%%
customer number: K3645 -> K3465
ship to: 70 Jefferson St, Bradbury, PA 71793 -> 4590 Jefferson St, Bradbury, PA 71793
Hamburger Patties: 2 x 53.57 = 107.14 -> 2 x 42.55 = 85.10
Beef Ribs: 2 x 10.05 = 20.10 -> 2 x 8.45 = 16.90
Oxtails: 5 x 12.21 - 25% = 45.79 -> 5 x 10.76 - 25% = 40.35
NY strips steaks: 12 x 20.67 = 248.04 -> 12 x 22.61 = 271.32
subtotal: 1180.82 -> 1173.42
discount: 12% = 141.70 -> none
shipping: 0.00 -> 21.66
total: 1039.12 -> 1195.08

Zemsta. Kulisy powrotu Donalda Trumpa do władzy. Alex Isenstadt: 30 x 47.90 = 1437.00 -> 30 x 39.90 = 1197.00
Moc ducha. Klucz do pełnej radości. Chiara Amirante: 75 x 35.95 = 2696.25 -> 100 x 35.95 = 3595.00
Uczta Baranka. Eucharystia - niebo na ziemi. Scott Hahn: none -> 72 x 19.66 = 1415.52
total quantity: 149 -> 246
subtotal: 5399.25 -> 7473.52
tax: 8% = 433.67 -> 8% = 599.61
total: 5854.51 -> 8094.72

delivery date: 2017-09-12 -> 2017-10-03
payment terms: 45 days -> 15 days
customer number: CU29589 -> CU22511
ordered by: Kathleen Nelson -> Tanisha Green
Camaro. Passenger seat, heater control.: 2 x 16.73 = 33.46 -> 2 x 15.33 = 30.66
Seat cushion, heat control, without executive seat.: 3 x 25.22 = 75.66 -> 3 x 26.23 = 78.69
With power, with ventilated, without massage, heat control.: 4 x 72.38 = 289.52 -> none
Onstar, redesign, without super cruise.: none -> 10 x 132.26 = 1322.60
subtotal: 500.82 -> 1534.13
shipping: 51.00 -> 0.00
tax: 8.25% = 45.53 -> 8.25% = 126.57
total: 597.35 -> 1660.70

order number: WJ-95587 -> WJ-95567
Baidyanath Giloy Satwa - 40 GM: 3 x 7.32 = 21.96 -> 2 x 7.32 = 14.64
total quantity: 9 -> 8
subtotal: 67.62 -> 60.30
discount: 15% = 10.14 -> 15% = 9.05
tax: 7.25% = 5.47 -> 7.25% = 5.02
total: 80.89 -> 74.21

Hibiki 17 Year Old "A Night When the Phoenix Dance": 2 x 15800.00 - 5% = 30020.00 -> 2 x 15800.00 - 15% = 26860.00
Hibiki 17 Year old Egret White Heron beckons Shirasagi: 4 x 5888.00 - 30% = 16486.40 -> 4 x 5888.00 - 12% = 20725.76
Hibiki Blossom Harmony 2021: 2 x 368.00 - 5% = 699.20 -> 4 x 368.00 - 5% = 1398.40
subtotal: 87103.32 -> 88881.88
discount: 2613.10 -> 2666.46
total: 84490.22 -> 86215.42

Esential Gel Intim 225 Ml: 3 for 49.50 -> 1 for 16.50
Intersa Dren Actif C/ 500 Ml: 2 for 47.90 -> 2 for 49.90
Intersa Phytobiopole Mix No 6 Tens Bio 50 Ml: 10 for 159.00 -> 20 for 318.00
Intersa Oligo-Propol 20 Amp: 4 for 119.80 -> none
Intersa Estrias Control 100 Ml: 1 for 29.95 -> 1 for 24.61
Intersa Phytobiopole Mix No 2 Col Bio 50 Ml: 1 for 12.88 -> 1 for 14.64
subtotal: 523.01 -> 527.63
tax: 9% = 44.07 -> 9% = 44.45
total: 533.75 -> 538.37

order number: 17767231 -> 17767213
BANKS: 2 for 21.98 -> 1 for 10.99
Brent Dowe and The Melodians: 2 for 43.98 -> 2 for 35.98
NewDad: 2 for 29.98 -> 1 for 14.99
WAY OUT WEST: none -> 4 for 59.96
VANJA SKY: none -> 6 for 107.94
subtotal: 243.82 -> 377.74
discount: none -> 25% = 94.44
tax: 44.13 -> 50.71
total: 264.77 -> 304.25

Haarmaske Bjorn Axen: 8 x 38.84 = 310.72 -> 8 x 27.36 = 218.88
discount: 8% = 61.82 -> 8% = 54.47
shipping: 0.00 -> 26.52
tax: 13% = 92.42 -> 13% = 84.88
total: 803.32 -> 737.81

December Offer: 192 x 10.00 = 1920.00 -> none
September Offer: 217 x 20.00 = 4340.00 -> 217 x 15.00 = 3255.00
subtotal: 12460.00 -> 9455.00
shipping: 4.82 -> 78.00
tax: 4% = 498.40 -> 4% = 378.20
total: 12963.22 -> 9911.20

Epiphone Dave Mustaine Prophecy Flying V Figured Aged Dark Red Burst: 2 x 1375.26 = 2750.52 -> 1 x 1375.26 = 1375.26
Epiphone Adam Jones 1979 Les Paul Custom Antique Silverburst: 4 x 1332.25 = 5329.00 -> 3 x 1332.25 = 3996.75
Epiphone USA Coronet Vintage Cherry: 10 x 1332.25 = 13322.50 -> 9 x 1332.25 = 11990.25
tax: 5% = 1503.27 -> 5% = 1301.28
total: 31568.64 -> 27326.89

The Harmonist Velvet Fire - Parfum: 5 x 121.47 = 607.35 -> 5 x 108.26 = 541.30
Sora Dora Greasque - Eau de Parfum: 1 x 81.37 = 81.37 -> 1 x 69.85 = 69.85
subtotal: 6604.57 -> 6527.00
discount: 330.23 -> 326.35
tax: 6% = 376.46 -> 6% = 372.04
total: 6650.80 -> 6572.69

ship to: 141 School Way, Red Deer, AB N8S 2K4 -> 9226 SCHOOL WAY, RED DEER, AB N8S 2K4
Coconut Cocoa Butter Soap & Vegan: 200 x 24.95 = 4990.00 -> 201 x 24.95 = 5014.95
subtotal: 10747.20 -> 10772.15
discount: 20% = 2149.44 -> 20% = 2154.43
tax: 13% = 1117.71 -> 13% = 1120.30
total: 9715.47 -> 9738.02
%%
■ **What you will do**
Copy all lines from the material above that hold the word "discount".

■ **Final answer**
discount: 12% = 141.70 -> none
discount: 15% = 10.14 -> 15% = 9.05
discount: 2613.10 -> 2666.46
discount: none -> 25% = 94.44
discount: 8% = 61.82 -> 8% = 54.47
discount: 330.23 -> 326.35
discount: 20% = 2149.44 -> 20% = 2154.43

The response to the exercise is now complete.